● Instructions for the task:
Copy out the data below as written; omit any images.

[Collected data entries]
______
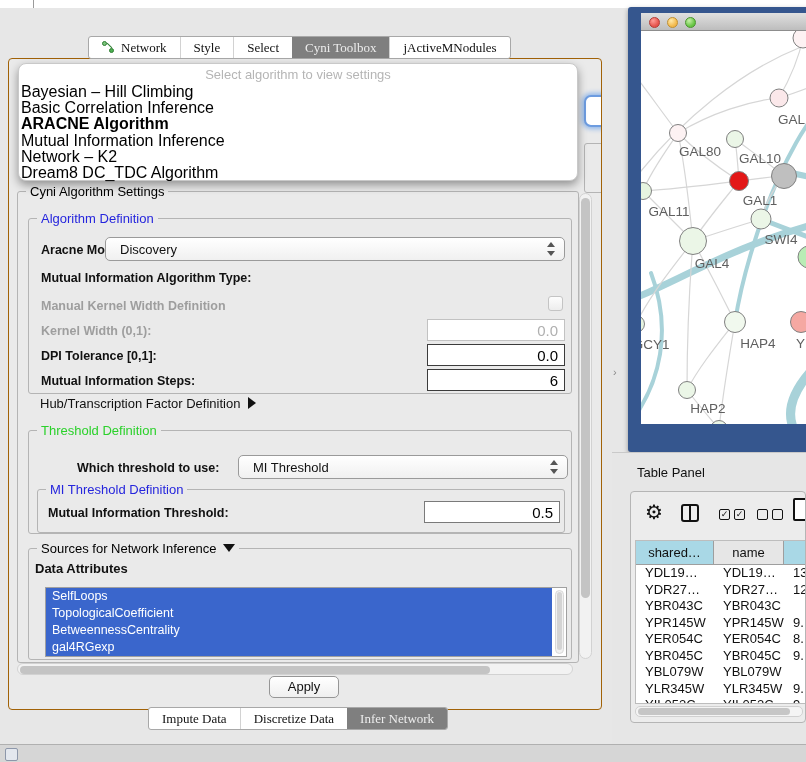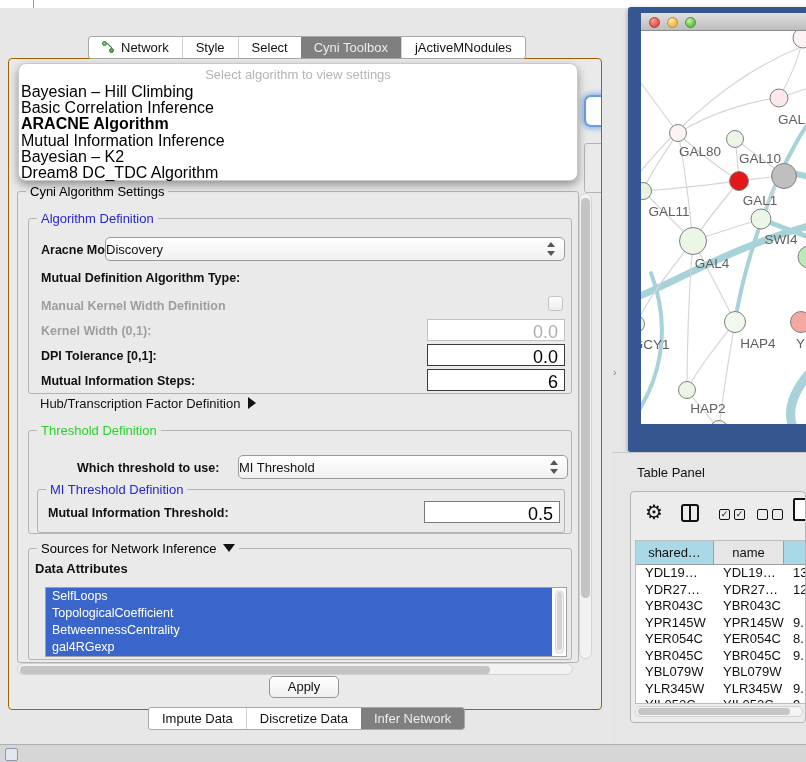"Network" .tabbar { font-family: none -> Liberation Serif, serif }
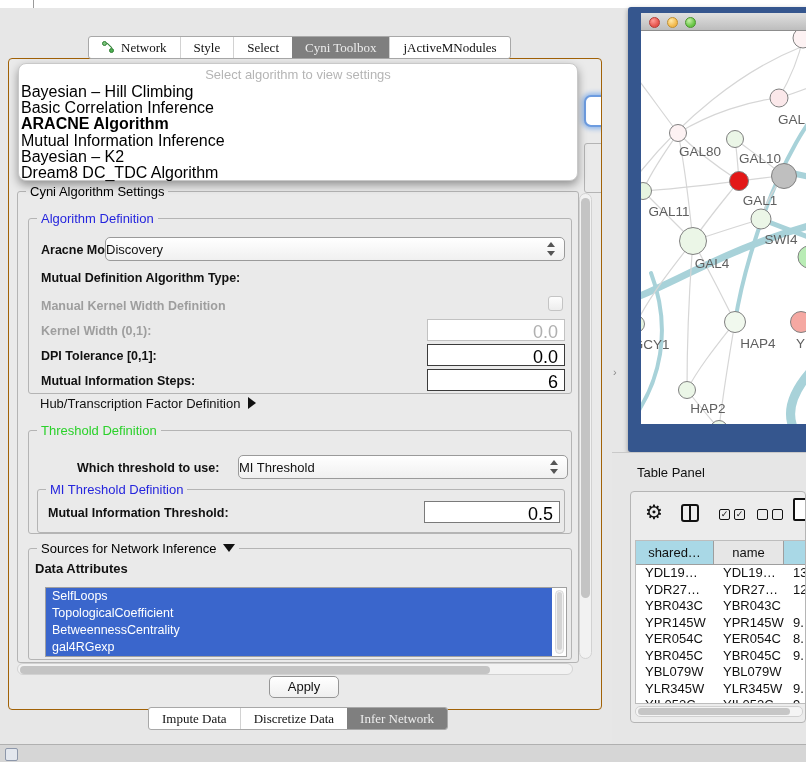"Bayesian – K2" div.dd-item { text: Bayesian -> Network }
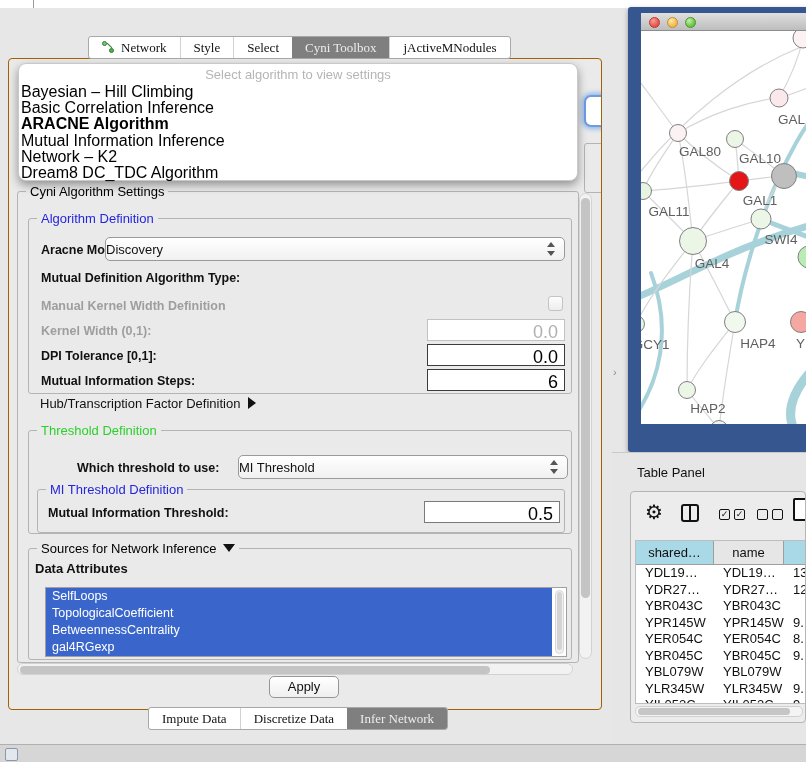"Discovery" .combo .ctext { padding-left: none -> 14px }
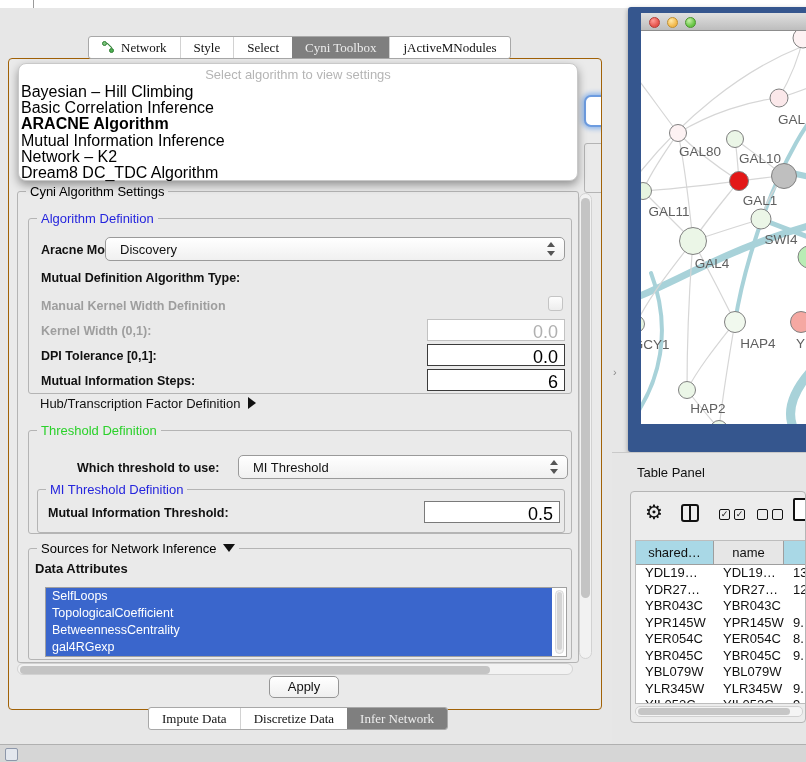"Mutual Definition Algorithm Type:" span.lbl { text: Definition -> Information }
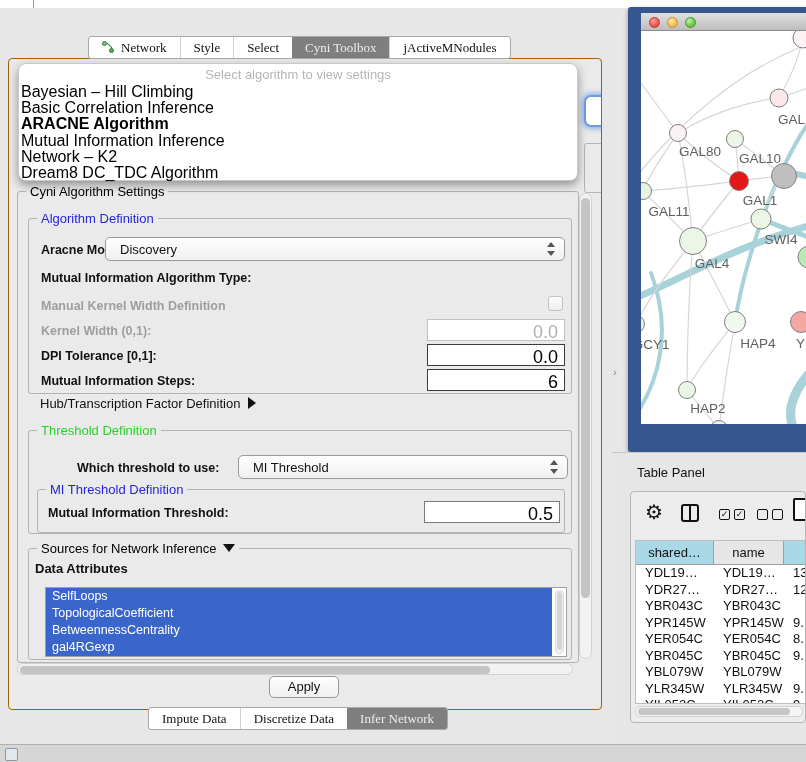"0.0" .field { font-size: 18px -> 15px }
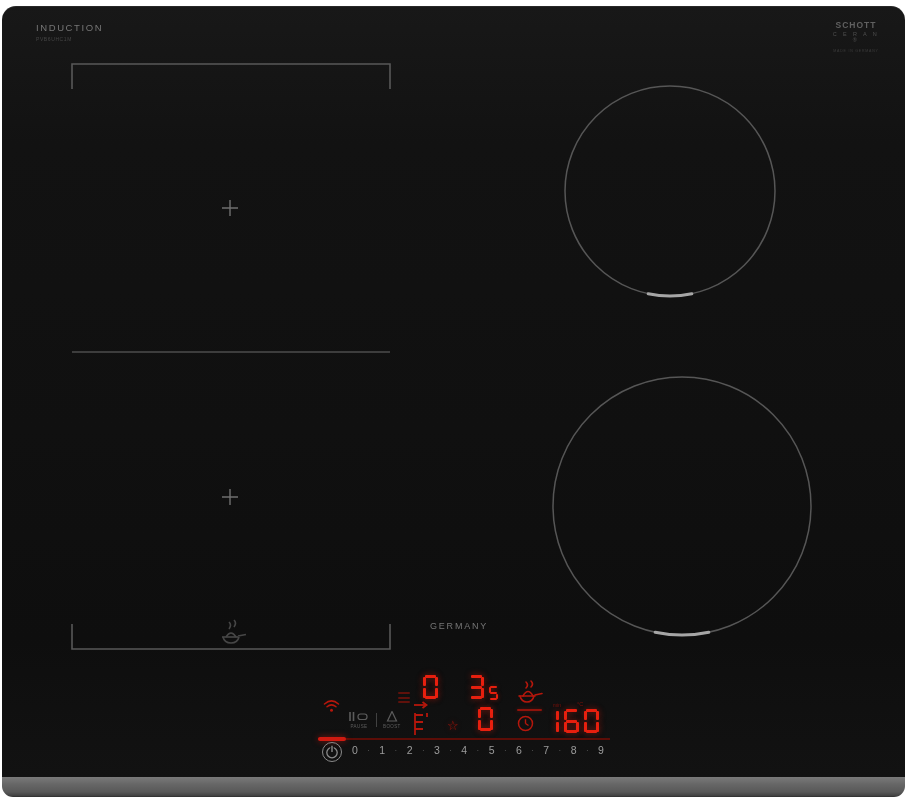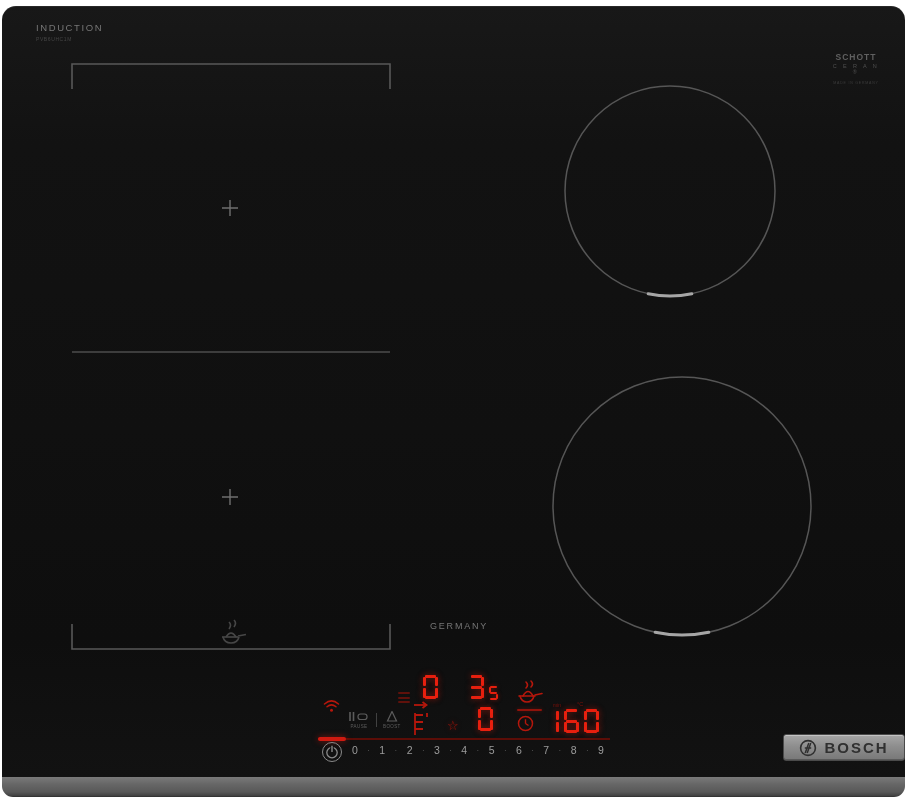"SCHOTT" .schott .l1 { margin-top: 32px -> none }
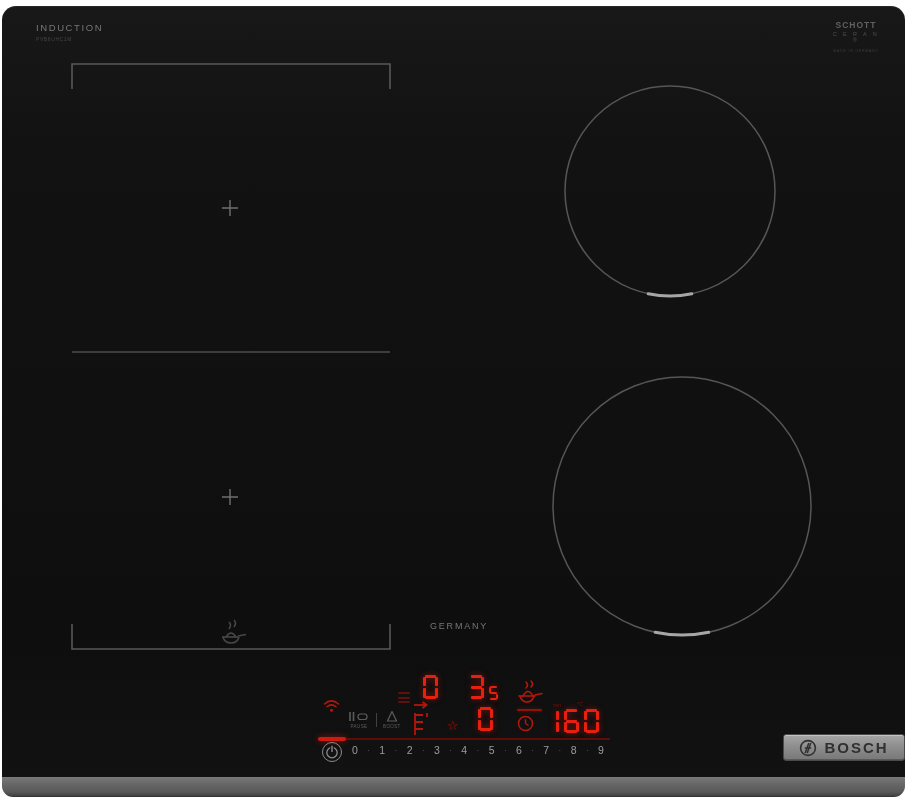"BOSCH" div.badge { html: <div> <svg> <circle></circle> <path></path> </svg> <span>BOSCH</span> </div> -> none }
______
● Exercise response:
"Network" .tabbar { font-family: none -> Liberation Serif, serif }
"Bayesian – K2" div.dd-item { text: Bayesian -> Network }
"Discovery" .combo .ctext { padding-left: none -> 14px }
"Mutual Definition Algorithm Type:" span.lbl { text: Definition -> Information }
"0.0" .field { font-size: 18px -> 15px }
"SCHOTT" .schott .l1 { margin-top: 32px -> none }
"BOSCH" div.badge { html: <div> <svg> <circle></circle> <path></path> </svg> <span>BOSCH</span> </div> -> none }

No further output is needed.